### GOAL OF THE EXERCISE
An exact copy of the records is needed; please leave the images out.

(RECORDS SUPPLIED begins)

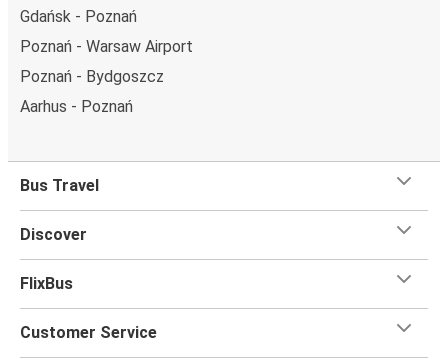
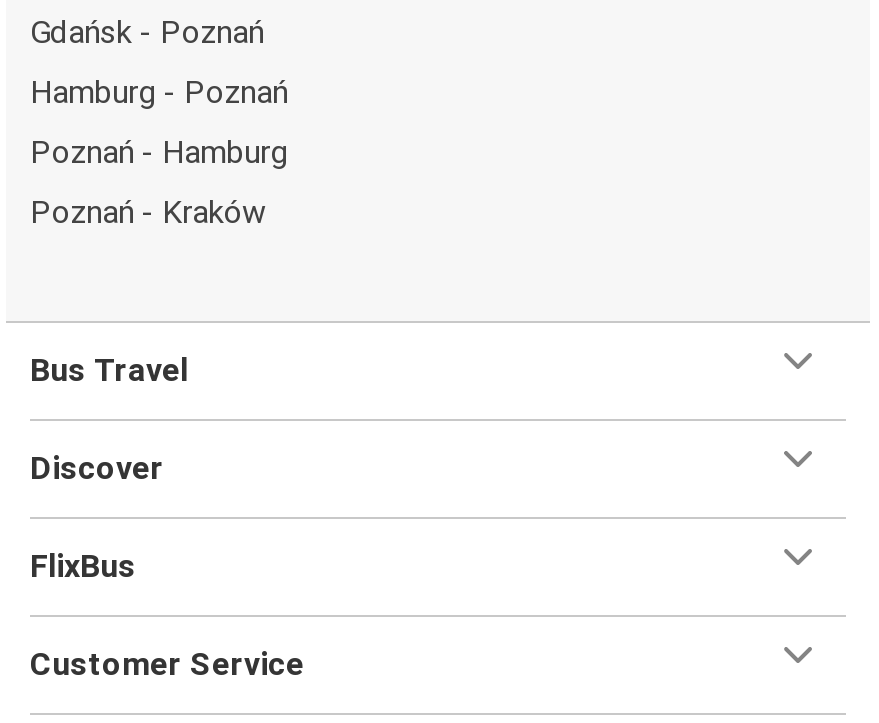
- Poznań - Warsaw Airport
+ Hamburg - Poznań

- Poznań - Bydgoszcz
+ Poznań - Hamburg

- Aarhus - Poznań
+ Poznań - Kraków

(RECORDS SUPPLIED ends)

### ANSWER TO THE EXERCISE
- Poznań - Warsaw Airport
+ Hamburg - Poznań

- Poznań - Bydgoszcz
+ Poznań - Hamburg

- Aarhus - Poznań
+ Poznań - Kraków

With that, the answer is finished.